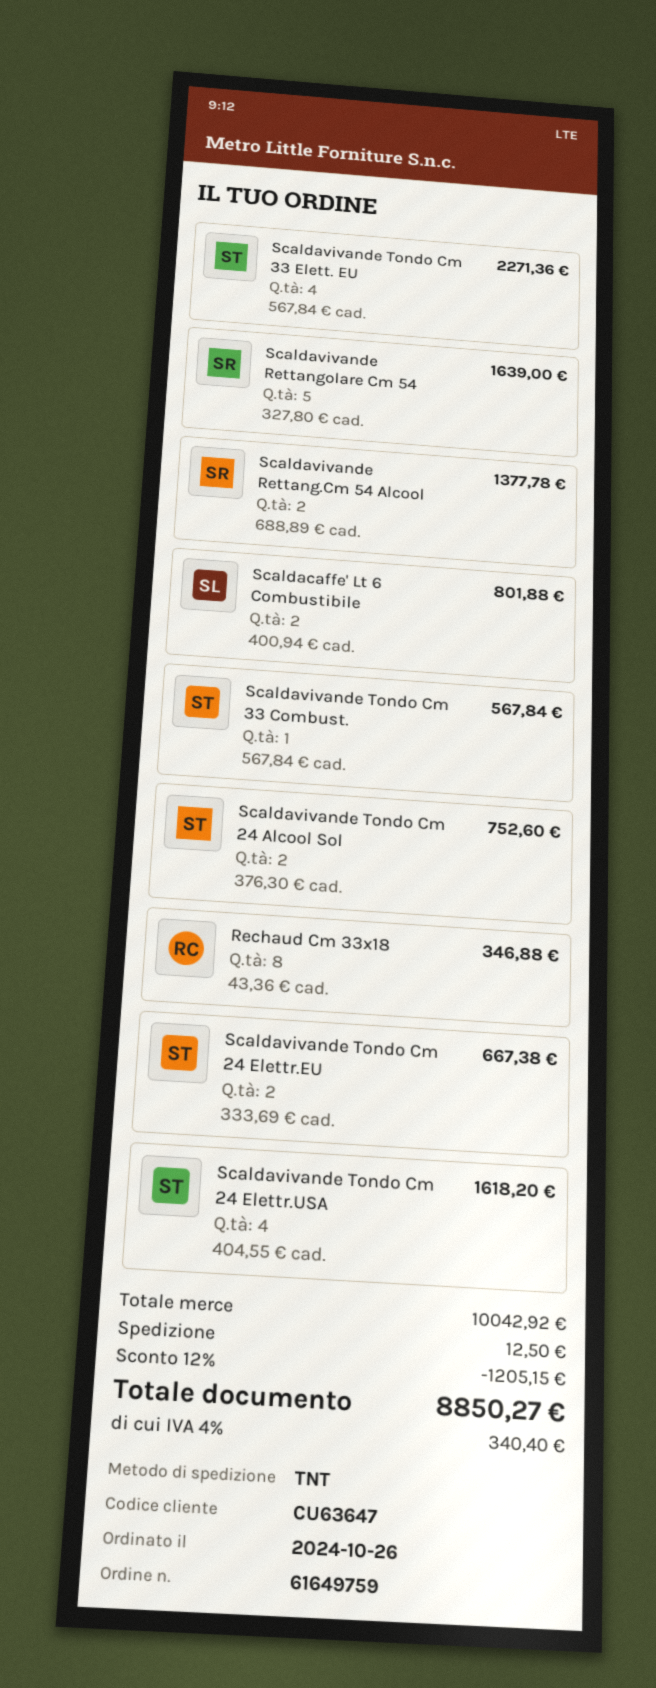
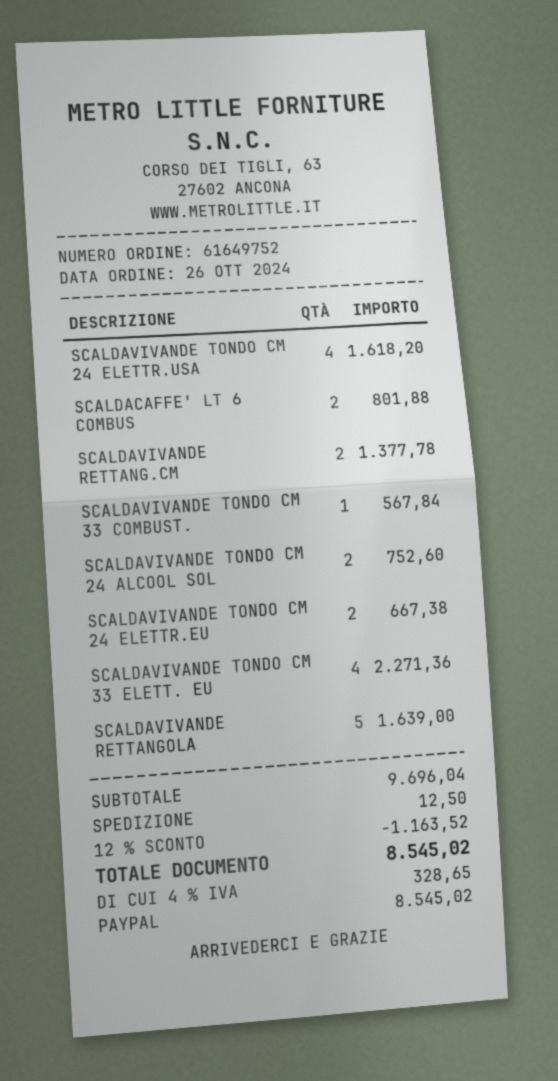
order number: 61649759 -> 61649752
Rechaud Cm 33x18: 8 for 346.88 -> none
subtotal: 10042.92 -> 9696.04
discount: 12% = 1205.15 -> 12% = 1163.52
tax: 4% = 340.40 -> 4% = 328.65
total: 8850.27 -> 8545.02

====================

What to produce: In repeating the entries, exclude the pictures and alter nothing else.

Written solution:
order number: 61649759 -> 61649752
Rechaud Cm 33x18: 8 for 346.88 -> none
subtotal: 10042.92 -> 9696.04
discount: 12% = 1205.15 -> 12% = 1163.52
tax: 4% = 340.40 -> 4% = 328.65
total: 8850.27 -> 8545.02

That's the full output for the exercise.